За окном испуганно билась позёмка, сыпала на оттаявшее стекло снежной крупой.
— Срочно нужна кровь, — забарабанил по столу дядя Миша. — Большая потеря крови. Через час-два будет поздно.
— Товарищ доктор, — взмолился водитель, острый кадык заходил у него на тонкой шее. — У меня возьмите кровь! Я здоровый!.. Почему нельзя у меня? — Не стесняясь, он размазывал слёзы грязным кулаком.
— Нужна кровь той же группы, какая у больного. — Дядя Миша вскочил со стула, заходил по комнате, нервно похлопывая за спиной руками. — Срочно нужен донор… Хотя бы двести граммов крови для частичной мобилизации сил больного… — Он скосил глаза на окно, за которым шаманила пурга. — В Кушеват не добрались, а когда ещё из Салехарда прилетит самолёт… — Последние слова врач произнёс тихо и устало опустился на стул.
— Доктор, дядя Миша! — соскочил с кровати Ундре. Он всё понял: нужна для переливания кровь. — Доктор, к оленеводам надо ехать… тут недалеко.
Дядя Миша вздрогнул, но потом мягко положил руку на стриженую голову Ундре.
— На чём? Да и нет в тундре доноров, обычай им не позволяет…
— На оленях ехать, к дедушке… Почему не позволяет, если геолога Фёдора надо спасать? — Ундре одним махом набросил на себя малицу…
Как пожалел сейчас врач, что за много лет на севере так и не научился управлять оленями. Но и вдвоём ехать с Ундре нельзя — олени весной слабые, рыхлый снег не выдержит. И запретить он не мог — помощи ждать в этот час было неоткуда. Ундре уже ловко поправлял упряжку, постромки — вожаку пропустил с правой стороны, крайнему оленю укоротил, чтобы не высовывался головой вперёд вожака. Покрепче до локтя намотал вожжу, в левую руку взял красный хорей.
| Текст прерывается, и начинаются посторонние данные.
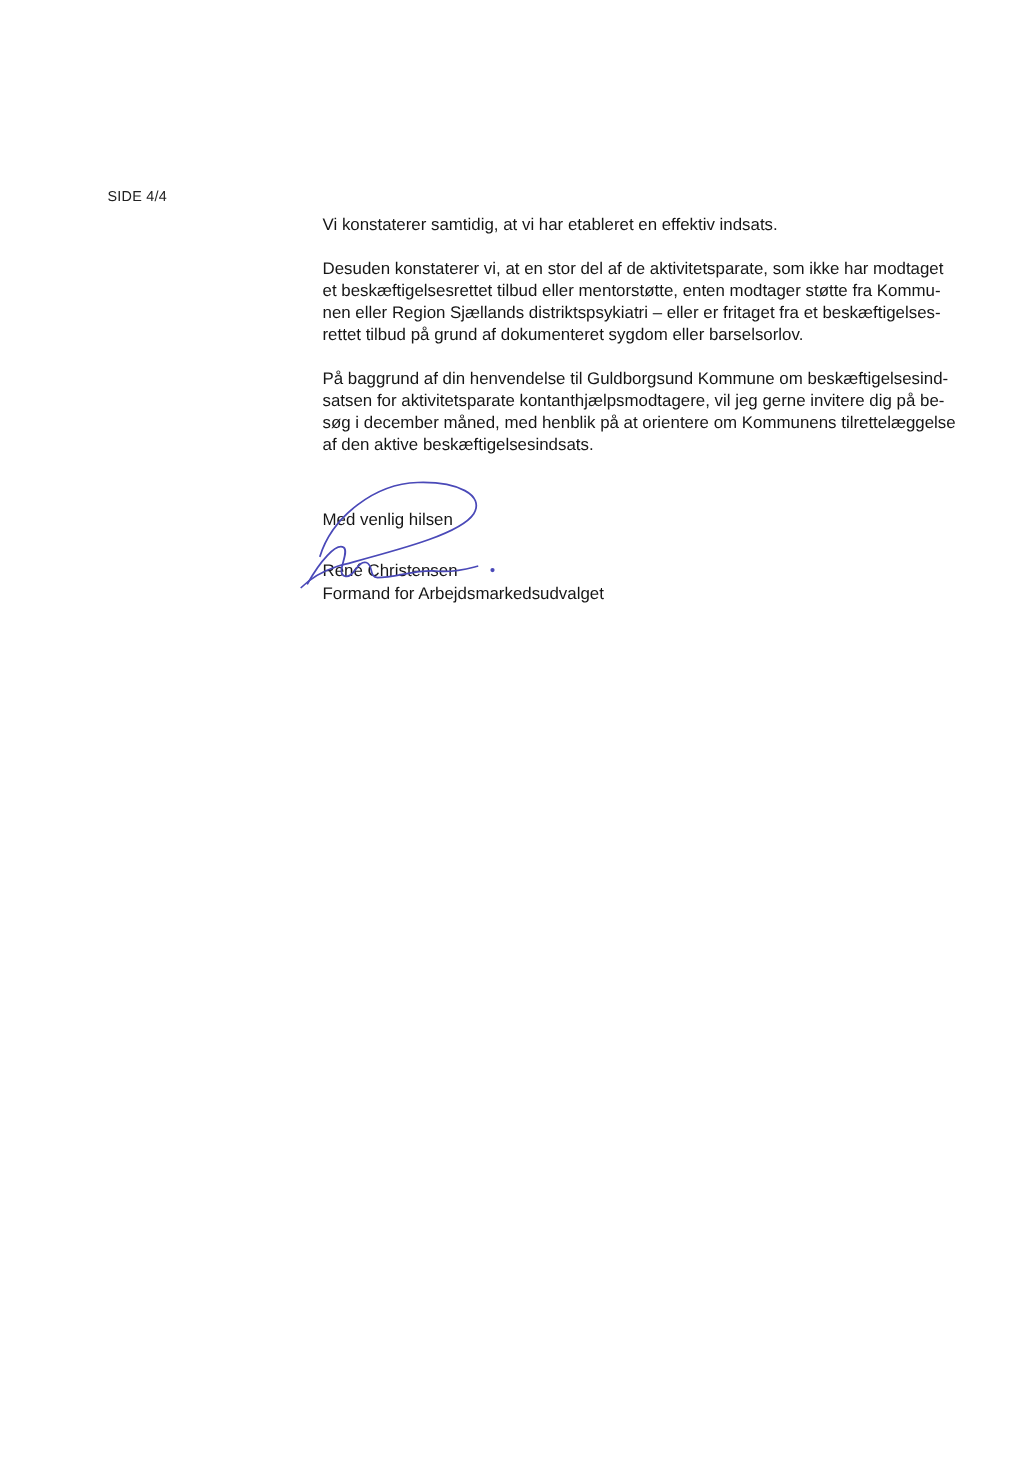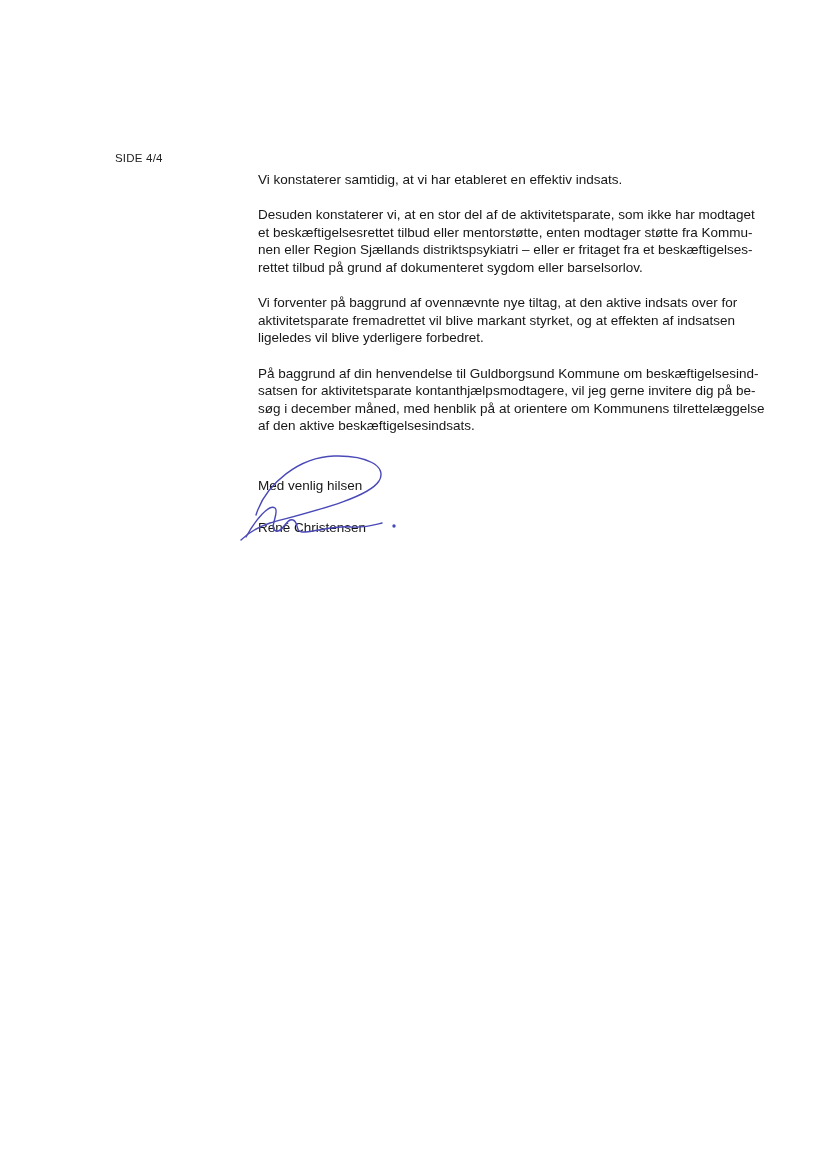--- a/index.html
+++ b/index.html
@@ -19,7 +19,6 @@
     font-size: 11.5px;
     letter-spacing: 0.2px;
     color: #222;
-    margin-left: 29px;
   }
   .content {
     position: absolute;

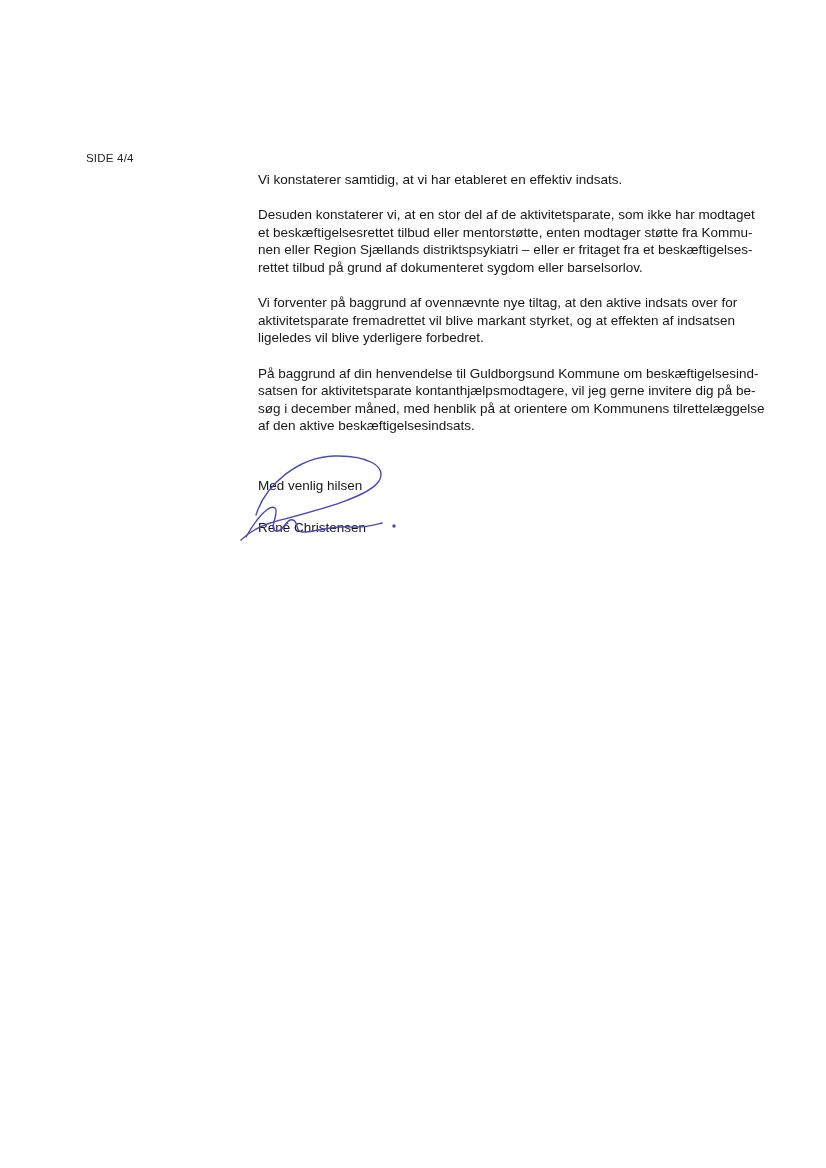--- a/index.html
+++ b/index.html
@@ -64,9 +64,6 @@
 nen eller Region Sjællands distriktspsykiatri – eller er fritaget fra et beskæftigelses-
 rettet tilbud på grund af dokumenteret sygdom eller barselsorlov.</p>
 
-    <p>Vi forventer på baggrund af ovennævnte nye tiltag, at den aktive indsats over for
-aktivitetsparate fremadrettet vil blive markant styrket, og at effekten af indsatsen
-ligeledes vil blive yderligere forbedret.</p>
 
     <p>På baggrund af din henvendelse til Guldborgsund Kommune om beskæftigelsesind-
 satsen for aktivitetsparate kontanthjælpsmodtagere, vil jeg gerne invitere dig på be-

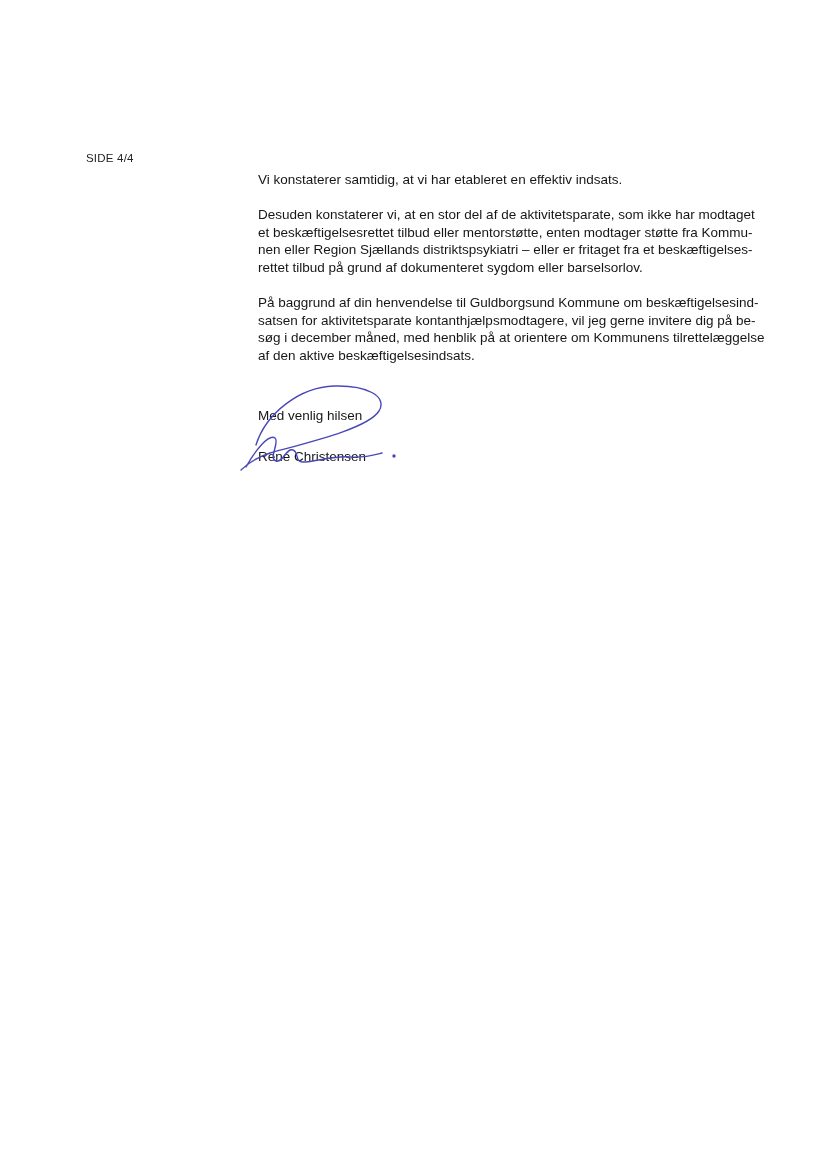--- a/index.html
+++ b/index.html
@@ -82,6 +82,7 @@
 
       <div class="signer-name">René Christensen</div>
 
+      <div class="signer-title">Formand for Arbejdsmarkedsudvalget</div>
     </div>
 
   </div>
— Эге-гей! — совсем как взрослый пастух, гикнул Ундре, и нарты скрылись в колючей пелене.
«Ундре знает тундру. Ундре любит тундру. Спешите, олешки, домашний олень — спеши, из моих ладоней ты ел хлеб. Поможем геологу Фёдору. Недалеко нам ехать. Скоро лес, там пурга не бывает такой злой. Речку проедем. Потом озеро будет, снегу там поменьше — легче будет бежать. А с озера и чум увидим».
Так и слагается песня в тундре: что увидел пастух, об этом надо спеть, об этом надо вслух себе сказать.